Temozolomide is approved for the treatment of newly diagnosed glioblastoma multiforme and refractory anaplastic astrocytoma . It is an orally available DNA alkylating agent. Safety has been extensively studied for this drug. The far majority of adverse events is linked to hematotoxicity, nausea, and vomiting. FDA prescription reveals grade III or IV toxicity below 30% [10,11]. Temozolomide triggered hepatotoxicity has been described in literature and therefore been recognized by physicians. In consequence, regular liver function testing is recommended . Neyns reported no increased incidence of late toxicity in patients with brain tumors using temozolomide . Meanwhile some data suggest survival benefit in brain tumor patients using long-term temozolomide treatment . A patient reported by Spence and colleagues had accidental overdose of temozolomide . Nausea, vomiting, diarrhoea and haematological adverse events occurred in this patient. No pulmonary (long-term) toxicity was observed. While nausea and vomiting where the most common complains respectively, respiratory disorders including lung infections, coughing and dyspnoea have been reported repetitively, but affect less than 5% of patients. Individual patients suffering from mild interstitial pneumonitis most often do not require dose reductions or stop of treatment . Pneumocystis juvenii pneumonia prophylaxis is only recommended in newly diagnosed glioblastoma multiforme during temozolomide treatment parallel to brain radiation because of CD4 selective lymphocytopenia and concomitant treatment with corticosteroids . Interestingly, considering the voluntarily reported adverse events using temozolomide in post market experiences, reports on pulmonary disorders like intestinal (hypersensitivity) pneumonitis, alveolitis and pulmonary fibrosis are well documented [10,17-22]. Clinical manifestation and CT findings with diffuse patchy ground glass opacities with intralobular septal thickening were similar among the reports and to our findings. Probably they are all different expressions of massive acute pulmonary parenchymal injury. Despite one case, all patients recovered rapidly after application of corticosteroids.

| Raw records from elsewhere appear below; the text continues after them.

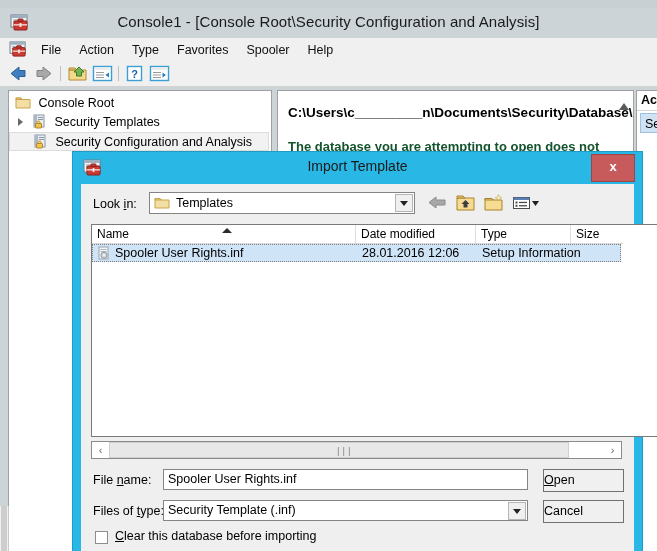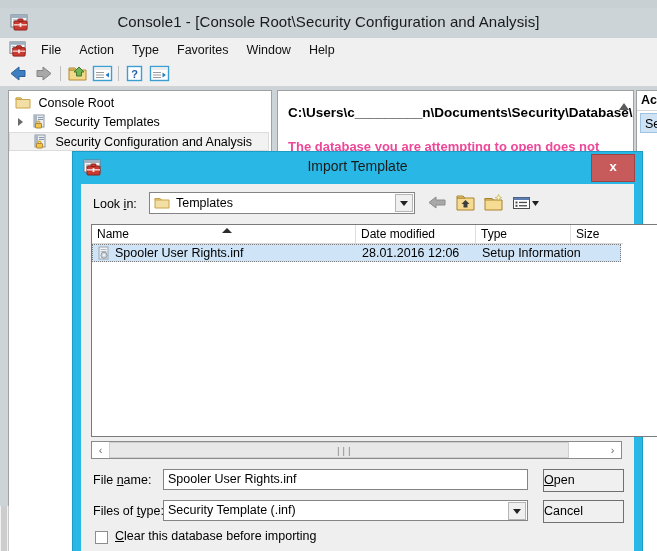--- a/index.html
+++ b/index.html
@@ -126,7 +126,7 @@
       <div class="menu-item">Action</div>
       <div class="menu-item">Type</div>
       <div class="menu-item">Favorites</div>
-      <div class="menu-item">Window</div>
+      <div class="menu-item">Spooler</div>
       <div class="menu-item">Help</div>
     </div>
   </div>

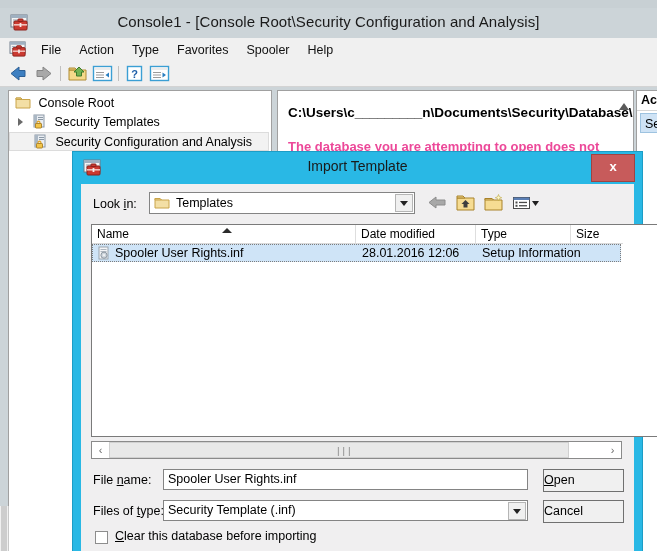--- a/index.html
+++ b/index.html
@@ -39,7 +39,7 @@
   
   .result-pane{position:absolute;left:277px;top:82px;width:355px;height:469px;background:#fff;border:1px solid #a0a0a0;overflow:hidden;}
   .rp-line1{position:absolute;left:10px;top:14px;font-size:13.5px;font-weight:bold;color:#000;white-space:nowrap;letter-spacing:0px;}
-  .rp-line2{position:absolute;left:10px;top:48px;font-size:13px;font-weight:bold;color:#ec4899;white-space:nowrap;}
+  .rp-line2{position:absolute;left:10px;top:48px;font-size:13px;font-weight:bold;color:#14532d;white-space:nowrap;}
   .rp-caret{position:absolute;right:4px;top:12px;width:0;height:0;border-left:5px solid transparent;border-right:5px solid transparent;border-bottom:7px solid #5a5a5a;}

While antineoplastic therapy related pulmonary toxicity is a common problem in daily patient care, alkylating agents such as temozolomide have been rarely identified as potential cause. All cases of serious pulmonary toxicity published became evident in patients treated with brain tumors. Unfortunately, evidence based criteria for therapy related pulmonary diseases have not been published yet. Drug exposure, typical imaging findings and the exclusion of other causes led us to the conclusion of temozolomide associated toxicity. Rapid responsive to corticosteroid therapy supports the diagnosis ex juvantibus remediis.
We would like to sensitize physicians that SFT patients under temozolomide plus bevacizumab may develop serious pulmonary toxicity, even after prolonged period of exposure to both drugs. Shortness of breath, cough or dyspnoea in these patients must therefore be evaluated with pulmonary function testing and high resolution CT scans of the thorax.